Since then, First Republic Bank has also received support from other banks amid fears of a bigger shock to the financial system. And in Switzerland, a non-member of the EU, the authorities had to rescue Credit Suisse by asking UBS to step in with a takeover.
Meanwhile, regulators and officials across the EU have been nervous about potential contagion to their own banking sector. After all, it was not that long ago that European banks were in the depths of the global financial crisis.
“There is no more direct reading of American events [the] significant banks in the euro area,” Andrea Enria, head of the European Central Bank’s supervisory board, said on Tuesday. Like him, a number of officials have made efforts to emphasize that the European banking system is in much better shape compared to 2008.
The US lacks some controls.
Legislator in the European Parliament
This reinforces the view in the EU that the US should learn from some of the regulatory work that has been in place in the euro area since the financial crisis.

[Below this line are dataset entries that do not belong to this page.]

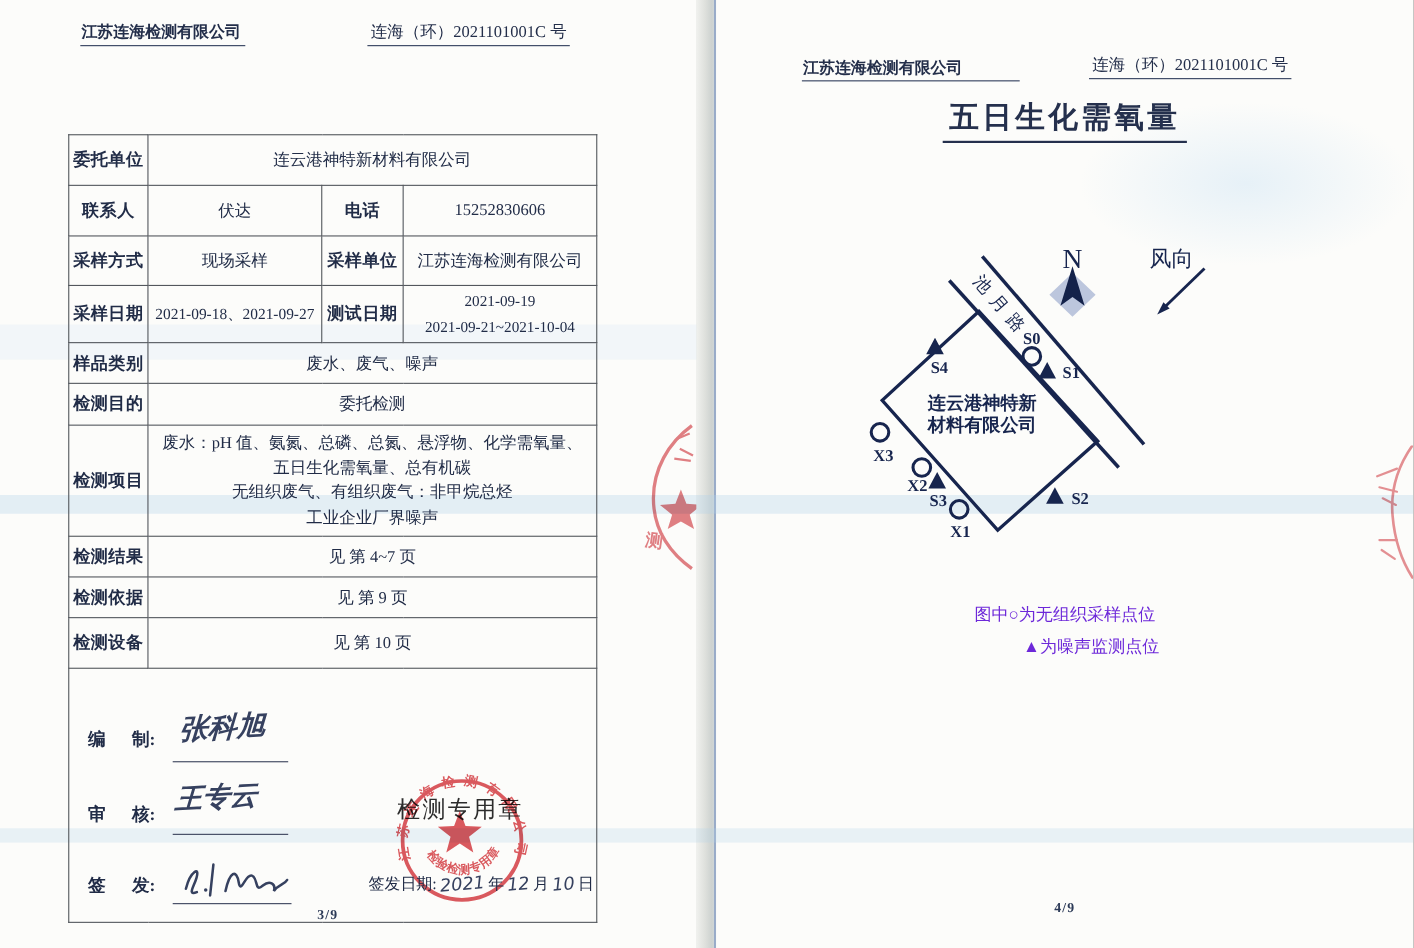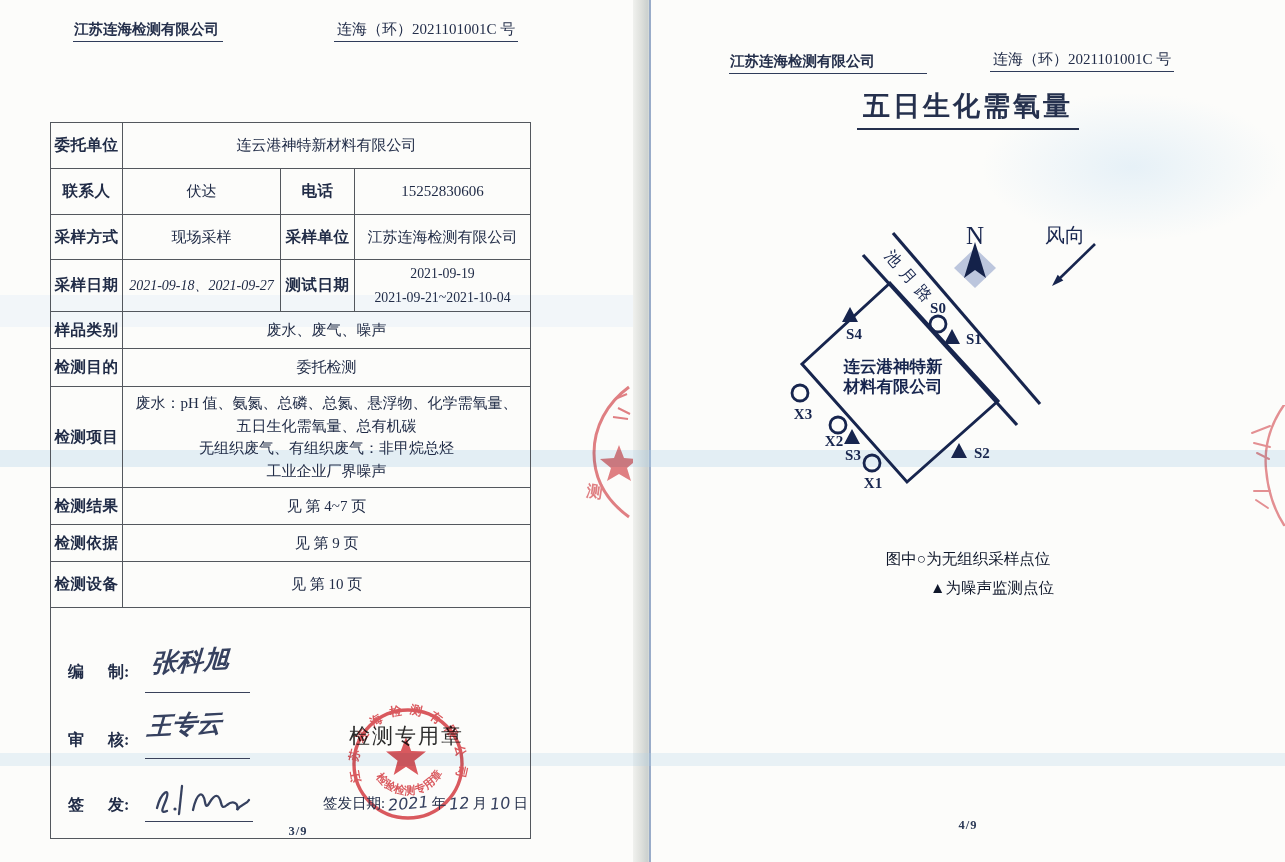--- a/index.html
+++ b/index.html
@@ -67,7 +67,7 @@
   <div class="abs hdr-no" style="left:334px;top:20px;">连海（环）2021101001C 号</div>
 
 
-  <div class="abs" style="left:50px;top:122px;">
+  <div class="abs" style="left:62px;top:122px;">
     <table class="report">
       <colgroup>
           <col style="width:72px">

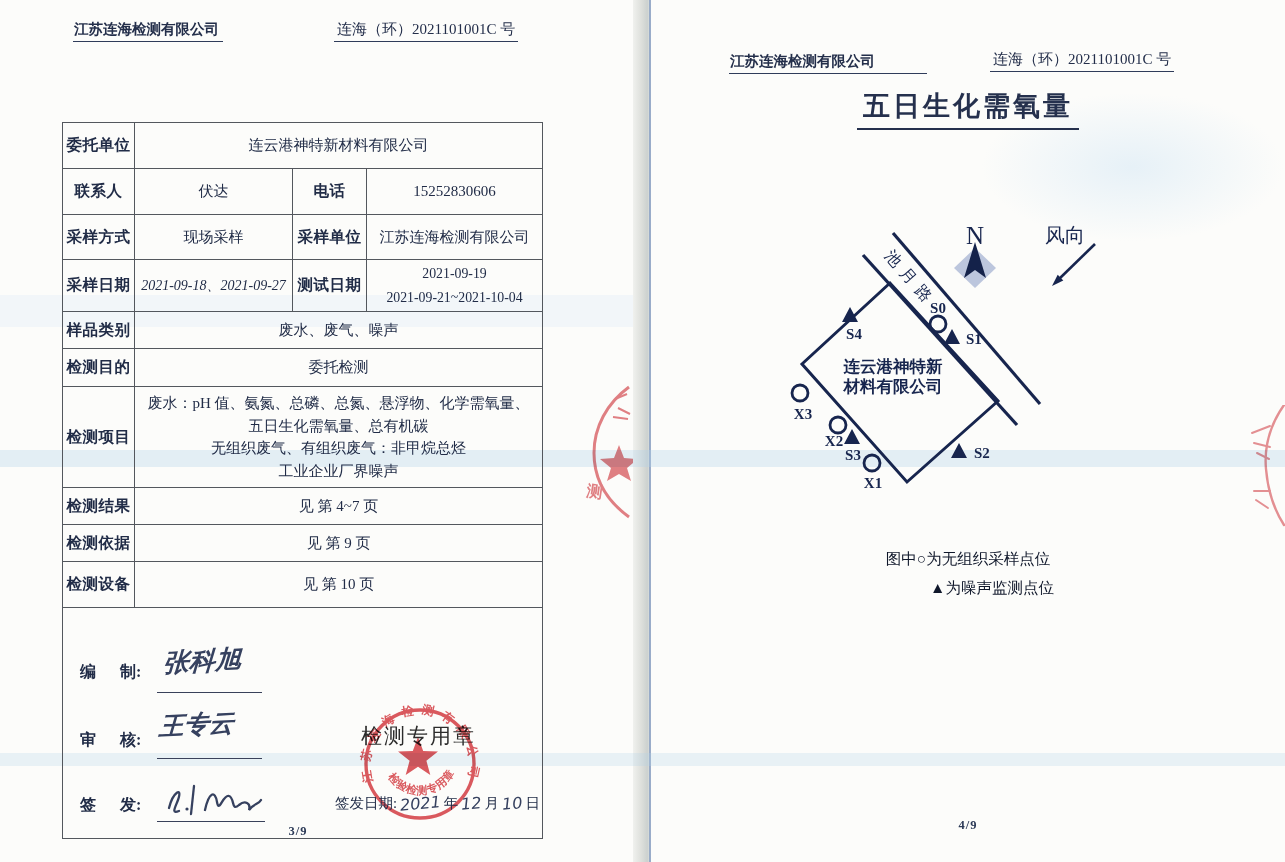--- a/index.html
+++ b/index.html
@@ -25,7 +25,7 @@
                   color:#212c47;overflow:hidden;}
   td.lbl{font-weight:bold;font-size:15.5px;letter-spacing:.5px;}
   td.val{font-size:15px;}
-  td.val-sm{font-size:14px;font-style:italic;}
+  td.val-sm{font-size:14px;}
   .two-line{font-size:13.8px;line-height:1.7;}
   td.items-cell{text-align:left;font-size:15px;line-height:1.5;padding:5px 9px;}
   .sig-cell{position:relative;padding:0;}

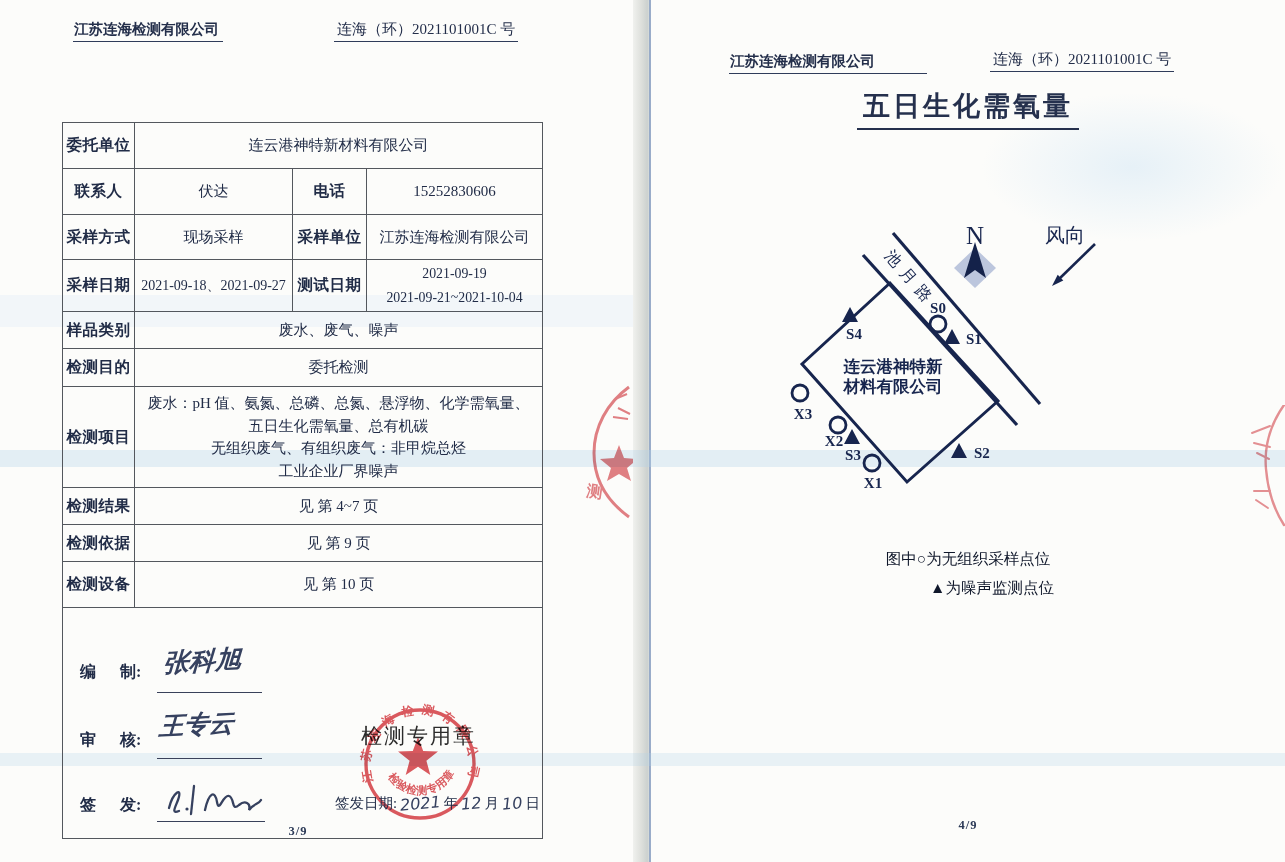--- a/index.html
+++ b/index.html
@@ -42,7 +42,7 @@
   .pt-label{font-size:15px;font-weight:bold;fill:#17254e;
             font-family:"Liberation Serif","DejaVu Serif",serif;}
   .dg-text{fill:#17254e;font-family:"Liberation Serif","DejaVu Serif",serif;}
-  .legend-line{font-size:15.5px;color:#0f172a;text-align:center;}
+  .legend-line{font-size:15.5px;color:#6d28d9;text-align:center;}
   
   .stamp-svg{mix-blend-mode:multiply;opacity:.9;}
   .seal-fragment{mix-blend-mode:multiply;}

“You need stronger regulation … in the sense that the US lacks some controls,” Paul Tang, a lawmaker and member of the European Parliament’s economic committee, told CNBC.
Asked if US regulators made any mistakes, thus failing to prevent the recent banking crisis, he said: “I definitely think so, you have to have scrutiny. That was the message from 2008.”
At the heart of European policymaking, in Brussels, an official, who did not want to be named because of the politically sensitive nature of the subject, told CNBC that several meetings between EU officials in recent days “underscored the regulatory failures [in the U.S.] especially compared to the EU.”
One of the main differences is that the US has a more relaxed set of capital rules for smaller banks.
– The main difference is the Basel III requirements, says Stéphanie Yon-Courtin, a member of the European Parliament, to CNBC. “These banking rules,” she said, “apply to very few banks – that’s where the problem lies.”
Basel III is a set of reforms that strengthen the supervision and risk management of banks and has been developed since 2008.
It applies to most European banks, but US lenders with balance sheets below $250 billion do not have to follow them.
Despite some of the criticism of US regulators, the EU recognizes that this is not the time to be complacent. “We have to be vigilant,” Yon-Courtin said. “We need to be careful and ensure these rules are still fit for purpose,” she added, pushing for constant monitoring of the rulebook.
Indeed, one of the main discussions in the EU in recent days has been the need to improve the European Banking Union – a set of laws introduced in 2014 to make European banks more robust.
The debate has been politically sensitive, but the reality that high interest rates are here to stay has made it even more important.
“We are well aware that the ongoing rapid normalization of monetary policy conditions increases banks’ exposure to interest rate risk,” Enria, head of the ECB’s supervisory board, said on Tuesday.